▸ **WORK REQUIRED**
Output each record below exactly. No images go in the copy.
[[ RECORDS PROVIDED, beginning ]]
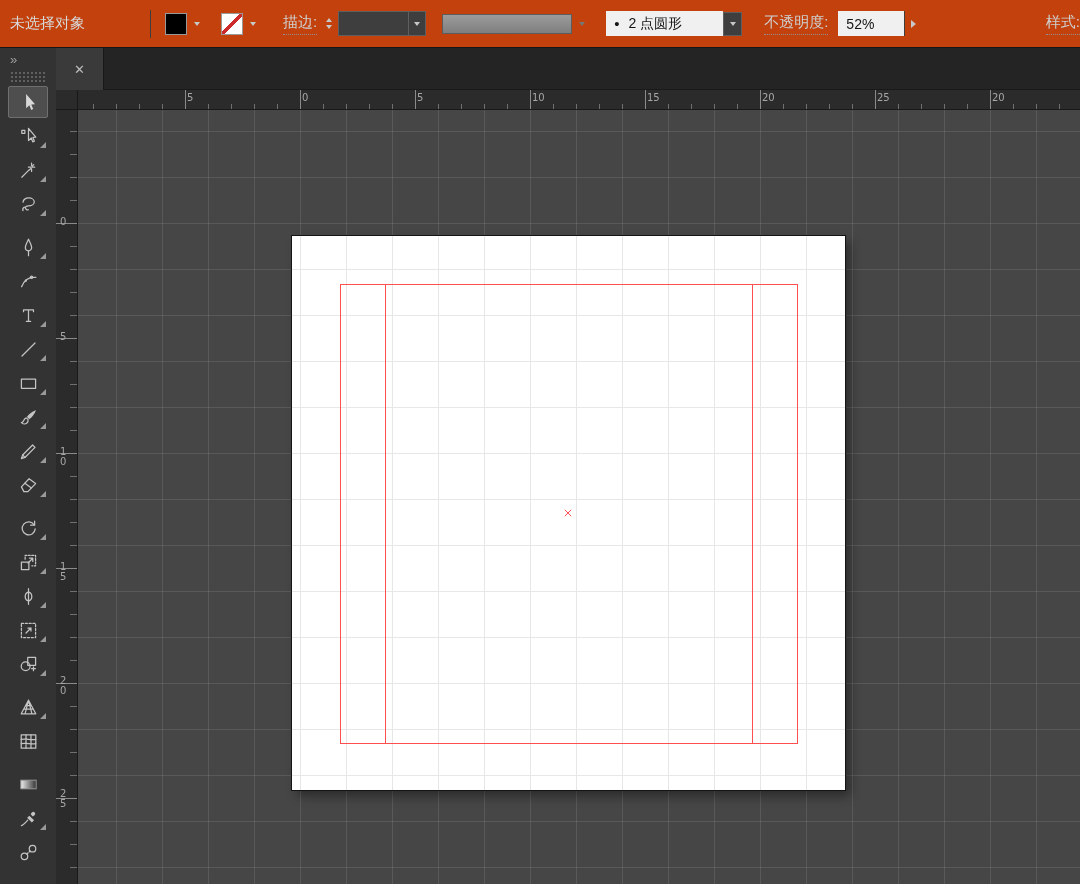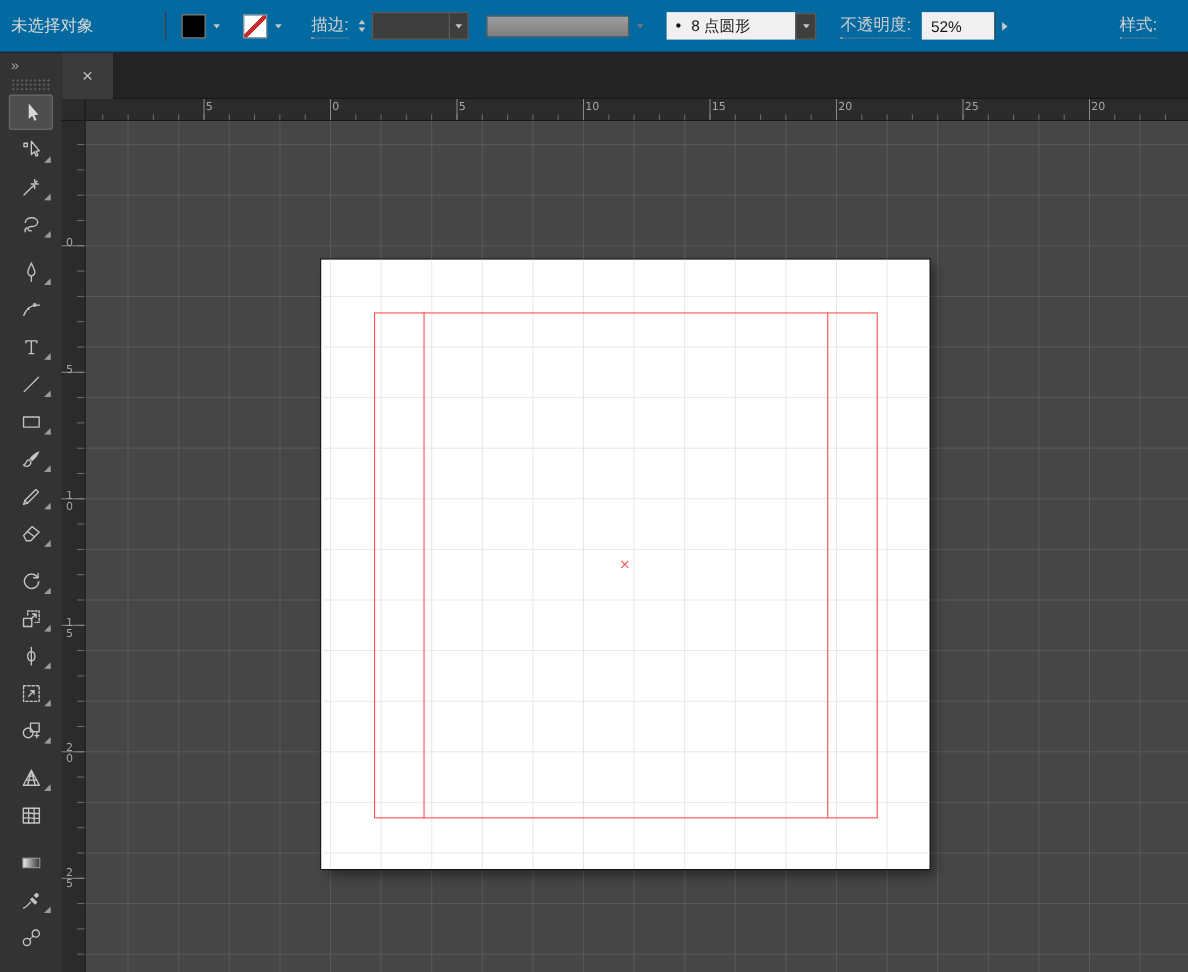--- a/index.html
+++ b/index.html
@@ -16,7 +16,7 @@
   
   .control-bar {
     position: absolute; top: 0; left: 0; width: 1080px; height: 48px;
-    background: #0369a1; border-bottom: 1px solid #161616;
+    background: #c2410c; border-bottom: 1px solid #161616;
     display: flex; align-items: center; font-size: 15px;
   }
   .status { margin-left: 10px; width: 128px; color: #d8d8d8; }

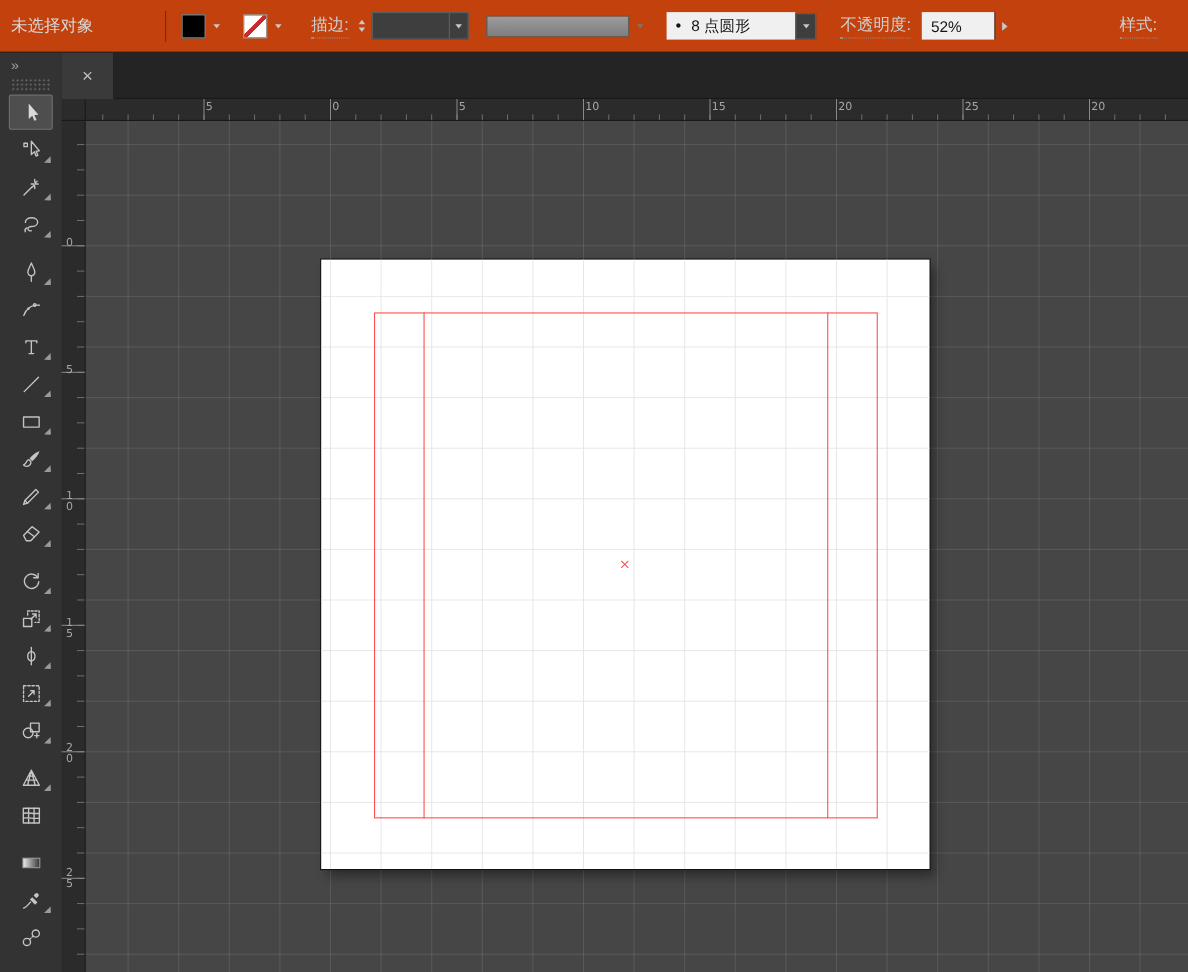--- a/index.html
+++ b/index.html
@@ -179,7 +179,7 @@
 
   <div class="light-field brush">
     <span class="brush-dot">•</span>
-    <span>8 点圆形</span>
+    <span>2 点圆形</span>
   </div>
   <button class="chev-btn boxed">
       <span class="caret"></span>

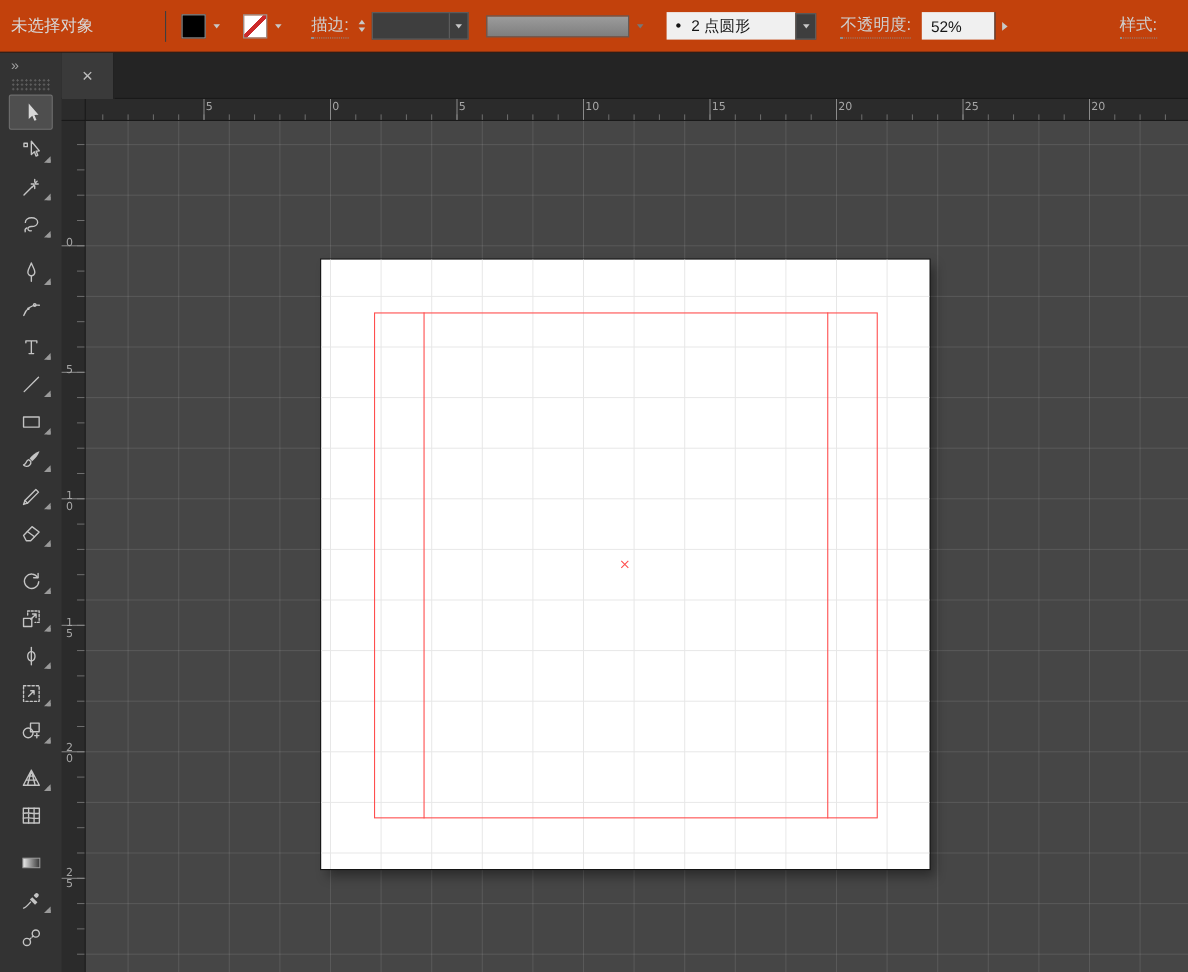--- a/index.html
+++ b/index.html
@@ -44,7 +44,7 @@
   .light-field.opacity { width: 66px; margin-left: 10px; }
   .brush-dot { font-size: 15px; line-height: 1; }
   .expand-btn { width: 18px; height: 25px; display: inline-flex; align-items: center; justify-content: center; border-left: 1px solid #3e3e3e; }
-  .style-lab { margin-left: auto; margin-right: 28px; }
+  .style-lab { margin-left: auto; }
 
   
   .tab-bar {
[[ RECORDS PROVIDED, end ]]
▸ **ANSWER TO THE EXERCISE**
--- a/index.html
+++ b/index.html
@@ -16,7 +16,7 @@
   
   .control-bar {
     position: absolute; top: 0; left: 0; width: 1080px; height: 48px;
-    background: #0369a1; border-bottom: 1px solid #161616;
+    background: #c2410c; border-bottom: 1px solid #161616;
     display: flex; align-items: center; font-size: 15px;
   }
   .status { margin-left: 10px; width: 128px; color: #d8d8d8; }

--- a/index.html
+++ b/index.html
@@ -179,7 +179,7 @@
 
   <div class="light-field brush">
     <span class="brush-dot">•</span>
-    <span>8 点圆形</span>
+    <span>2 点圆形</span>
   </div>
   <button class="chev-btn boxed">
       <span class="caret"></span>

--- a/index.html
+++ b/index.html
@@ -44,7 +44,7 @@
   .light-field.opacity { width: 66px; margin-left: 10px; }
   .brush-dot { font-size: 15px; line-height: 1; }
   .expand-btn { width: 18px; height: 25px; display: inline-flex; align-items: center; justify-content: center; border-left: 1px solid #3e3e3e; }
-  .style-lab { margin-left: auto; margin-right: 28px; }
+  .style-lab { margin-left: auto; }
 
   
   .tab-bar {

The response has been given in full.